LA RUSSA NON DORME: "VOGLIO RASSICURARE ALDA D'EUSANIO (CHE RICORDAVO CON UN DIVERSO ATTEGGIAMENTO QUANDO INSEGUIVA TATARELLA PER PIETIRE INTERVENTI A SUO FAVORE): LA DIFFERENZA TRA ME E DE MICHELIS NON È NEL NUMERO DI LIBRI CHE LEGGIAMO".

Lettera di Ignazio La Russa al Corriere della Sera


Ho letto il mio nome nell'articolo a firma di Francesco Battistini sul Corriere di mercoledì 21 giugno a pagina 3. In un virgolettato, che pare riferirsi ad Alda D'Eusanio e che segue frasi non condivisibili del giornalista riferite ad An, si legge: «De Michelis la sera andava nei night ma di giorno leggeva qualche libro. La Russa va solo nei night».
Che l'assunto, oltre che falso, sia lesivo della mia onorabilità e gravemente offensivo è palese. Ciò che mi colpisce di più è però la leggerezza con cui la D'Eusanio decide, evidentemente senza conoscermi minimamente, che «non leggo libri», quando chiunque tra i miei amici le avrebbe potuto spiegare che, a parte leggerli, i libri da cercare e trovare, non solo in libreria ma anche nei mercatini, sono il mio hobby preferito.
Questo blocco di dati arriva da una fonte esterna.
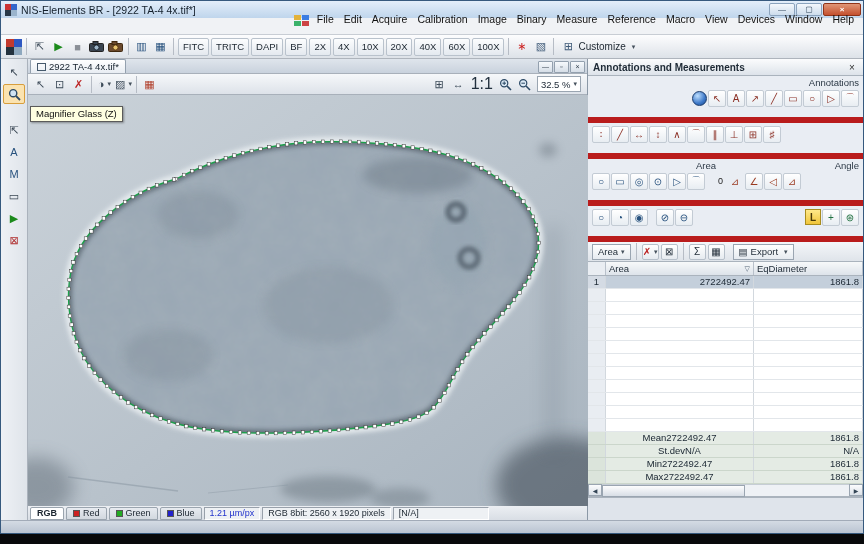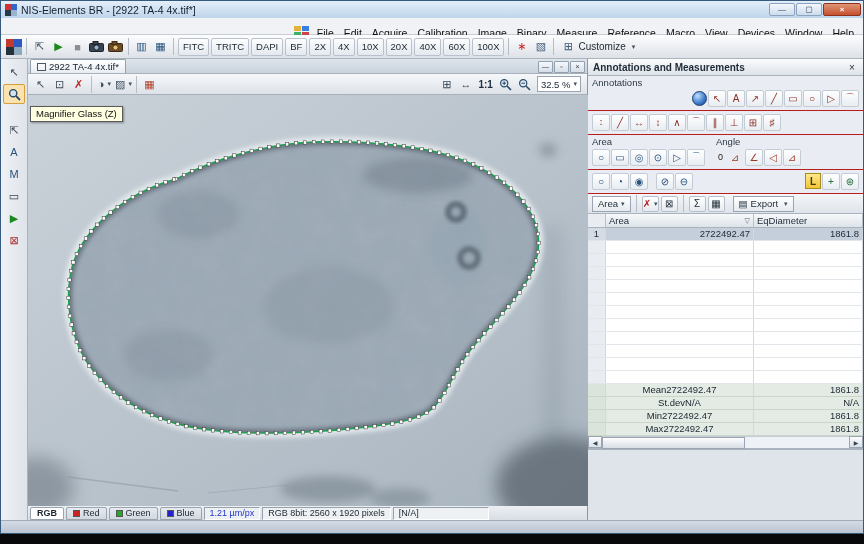"File" .menubar { align-items: flex-start -> flex-end }
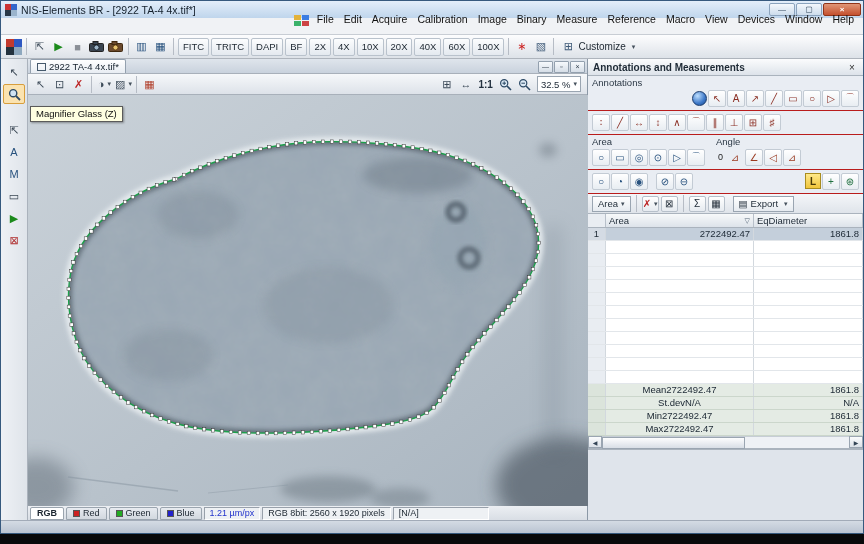"1:1" .one2one { font-size: 10px -> 16px; font-weight: bold -> normal }
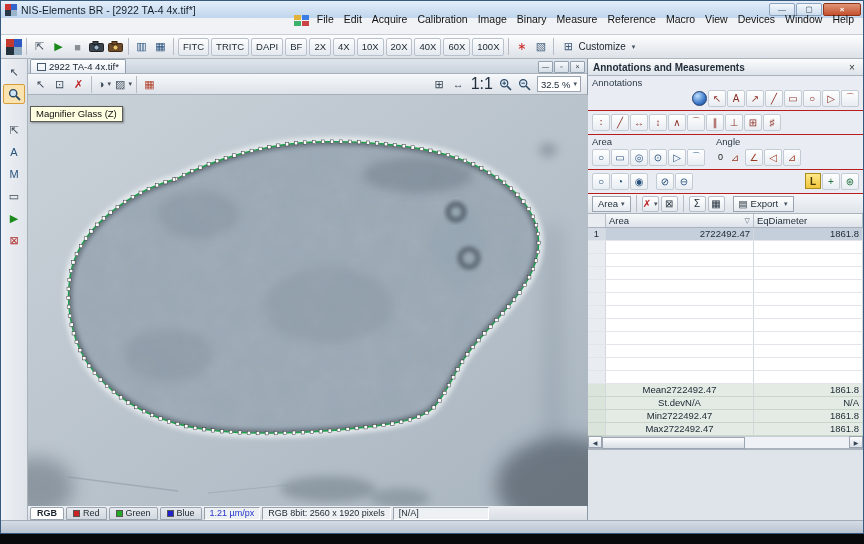"Annotations" .group { border-bottom: 1px solid #b91c1c -> 6px solid #b91c1c; padding: 1px 4px 2px 4px -> 1px 4px 9px 4px; text-align: none -> right }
Anche sul «night» credo che la D'Eusanio farebbe bene a documentarsi se non altro per non apparire datata e stantìa. In un «night» non sono mai (dico mai) entrato in vita mia. Se poi per «night» si intende «discoteca» (consultare chiunque sotto i quarant'anni per cogliere la profonda differenza), ebbene sì: tre, quattro volte l'anno (e purtroppo sempre meno per raggiunti limiti di età) rispondo a qualcuno dei tanti inviti che giovani e associazioni inviano regolarmente.

In ogni caso, voglio rassicurare Alda D'Eusanio (che ricordavo con un diverso atteggiamento quando inseguiva Tatarella per pietire interventi a suo favore): la differenza tra me e De Michelis non è nel numero di libri che leggiamo. Semmai nel fatto che, magari del tutto ingiustamente, Gianni ebbe problemi con la giustizia per il suo ruolo politico. Cosa che, grazie a Dio, non ha riguardato il sottoscritto.